→ **WHAT YOU ARE ASKED TO DO**: Read the records below and report each line in which "srow" occurs.

Web document revisions
BEGIN

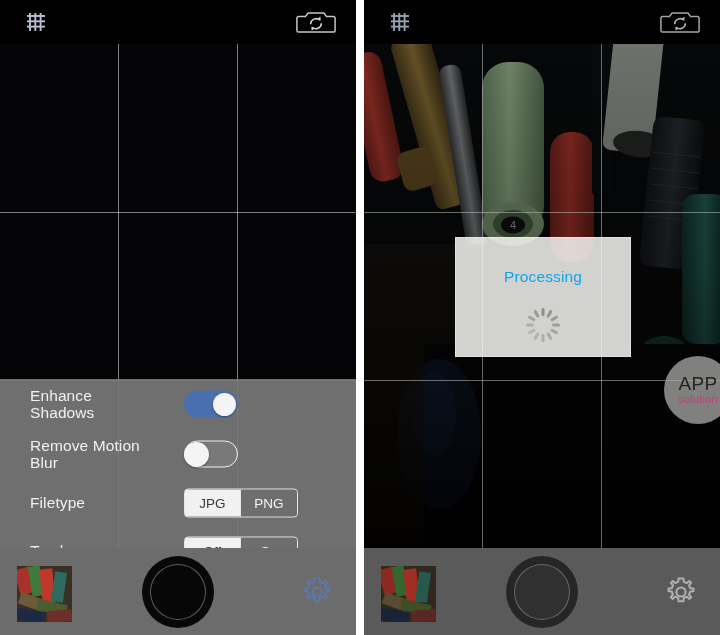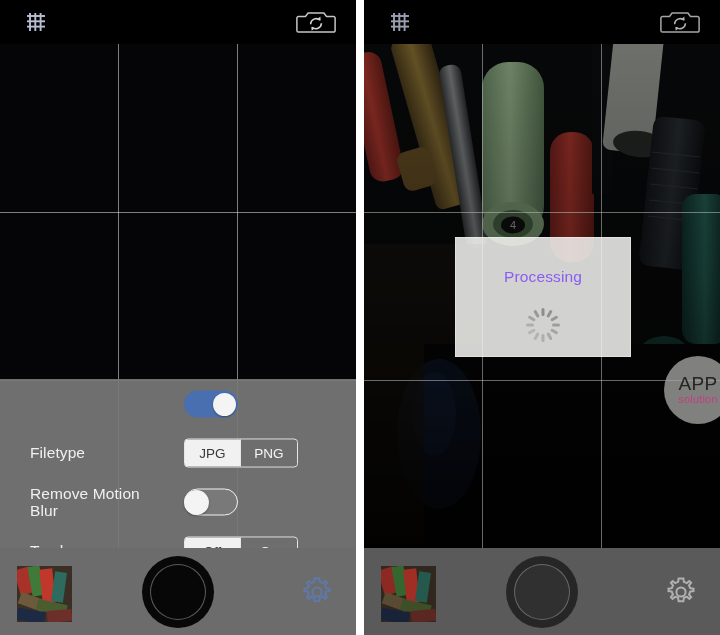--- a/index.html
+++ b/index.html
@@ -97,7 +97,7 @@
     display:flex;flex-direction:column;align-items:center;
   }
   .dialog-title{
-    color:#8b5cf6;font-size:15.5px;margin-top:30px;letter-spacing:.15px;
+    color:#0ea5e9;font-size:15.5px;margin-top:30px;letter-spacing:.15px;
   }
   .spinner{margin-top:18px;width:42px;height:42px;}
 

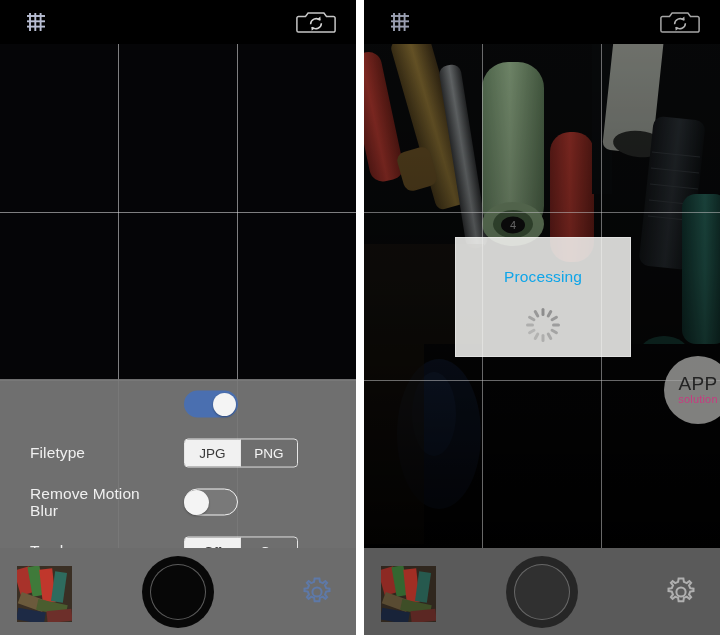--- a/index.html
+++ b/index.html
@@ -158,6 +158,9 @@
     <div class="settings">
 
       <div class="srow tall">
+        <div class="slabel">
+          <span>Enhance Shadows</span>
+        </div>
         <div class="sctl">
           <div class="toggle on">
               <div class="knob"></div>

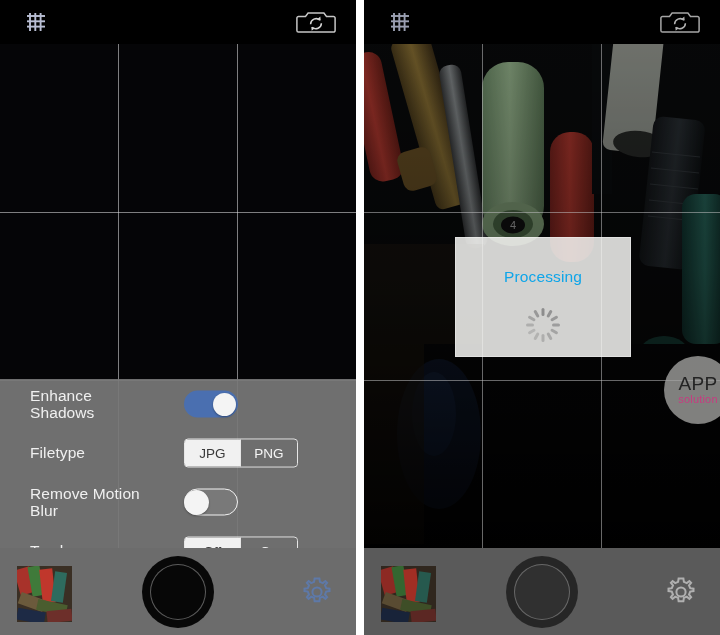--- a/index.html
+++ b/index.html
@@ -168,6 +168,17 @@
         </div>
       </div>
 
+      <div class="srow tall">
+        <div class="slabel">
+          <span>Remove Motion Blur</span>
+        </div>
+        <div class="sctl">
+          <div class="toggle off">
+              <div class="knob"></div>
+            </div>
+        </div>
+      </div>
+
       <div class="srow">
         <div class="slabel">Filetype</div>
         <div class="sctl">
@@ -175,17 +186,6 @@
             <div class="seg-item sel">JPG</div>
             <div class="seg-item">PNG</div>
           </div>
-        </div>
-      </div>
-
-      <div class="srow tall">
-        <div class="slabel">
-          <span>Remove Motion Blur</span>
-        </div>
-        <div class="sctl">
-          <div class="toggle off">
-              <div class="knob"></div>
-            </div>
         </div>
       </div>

END
BEGIN

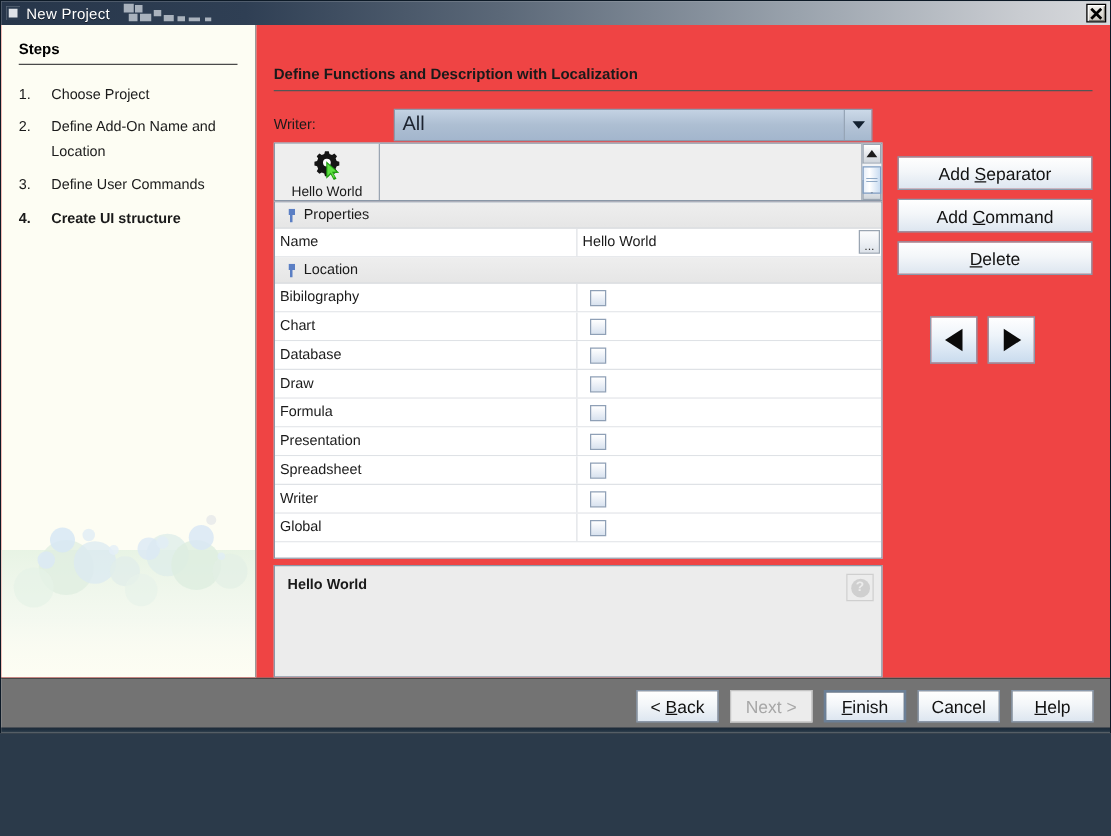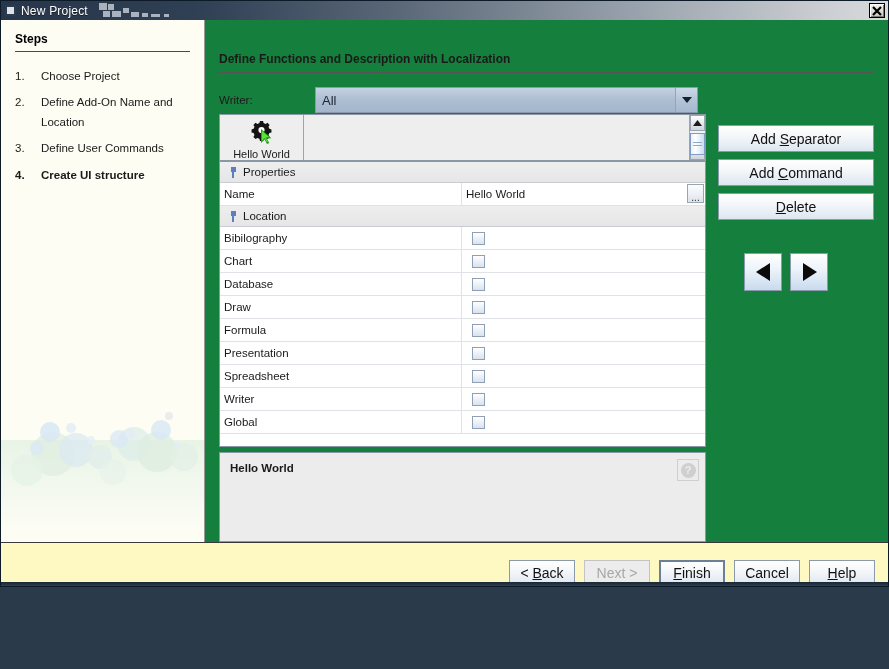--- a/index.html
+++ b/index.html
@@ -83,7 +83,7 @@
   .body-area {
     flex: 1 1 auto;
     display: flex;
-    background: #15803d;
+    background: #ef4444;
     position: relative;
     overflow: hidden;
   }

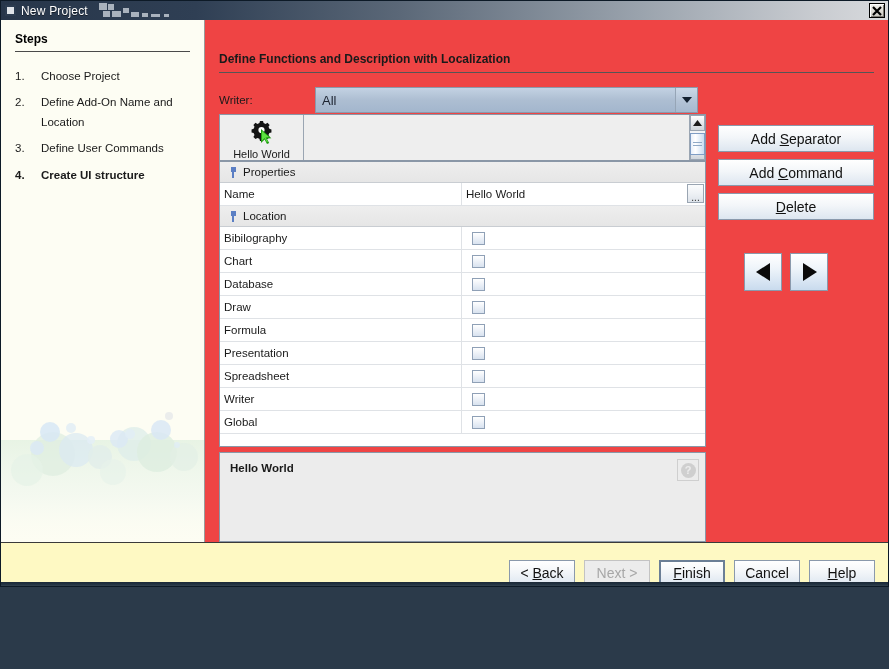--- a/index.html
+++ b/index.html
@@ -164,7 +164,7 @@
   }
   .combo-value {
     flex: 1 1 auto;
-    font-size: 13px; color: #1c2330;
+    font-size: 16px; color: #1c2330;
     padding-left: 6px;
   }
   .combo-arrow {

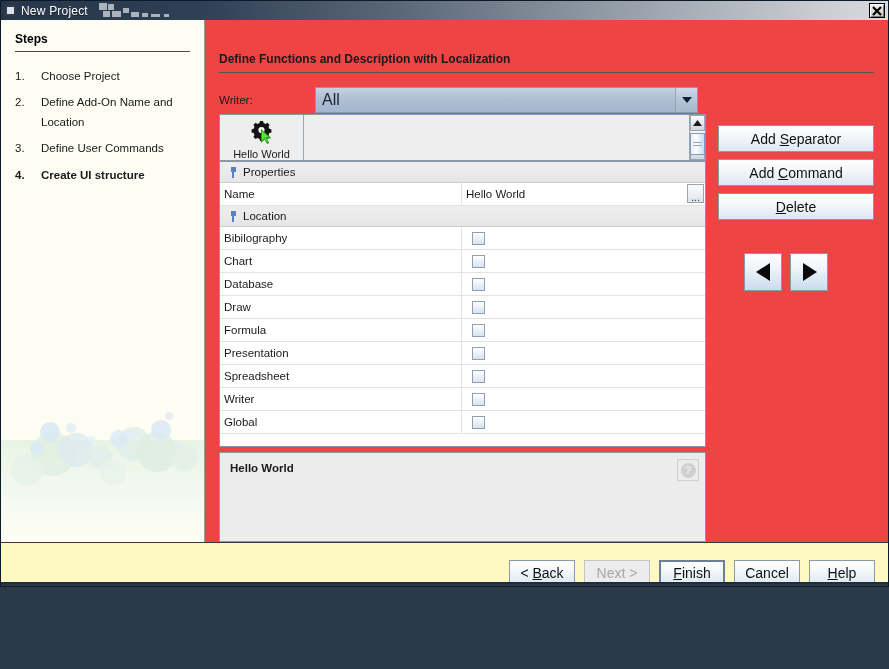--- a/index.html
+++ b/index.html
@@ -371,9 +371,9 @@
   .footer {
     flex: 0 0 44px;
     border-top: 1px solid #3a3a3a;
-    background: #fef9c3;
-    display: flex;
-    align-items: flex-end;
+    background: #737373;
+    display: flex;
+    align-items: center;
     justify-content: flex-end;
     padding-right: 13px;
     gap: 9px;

END

→ **THE COMPLETED TASK**:
       <div class="srow tall">
+      <div class="srow tall">
       <div class="srow">
-      <div class="srow tall">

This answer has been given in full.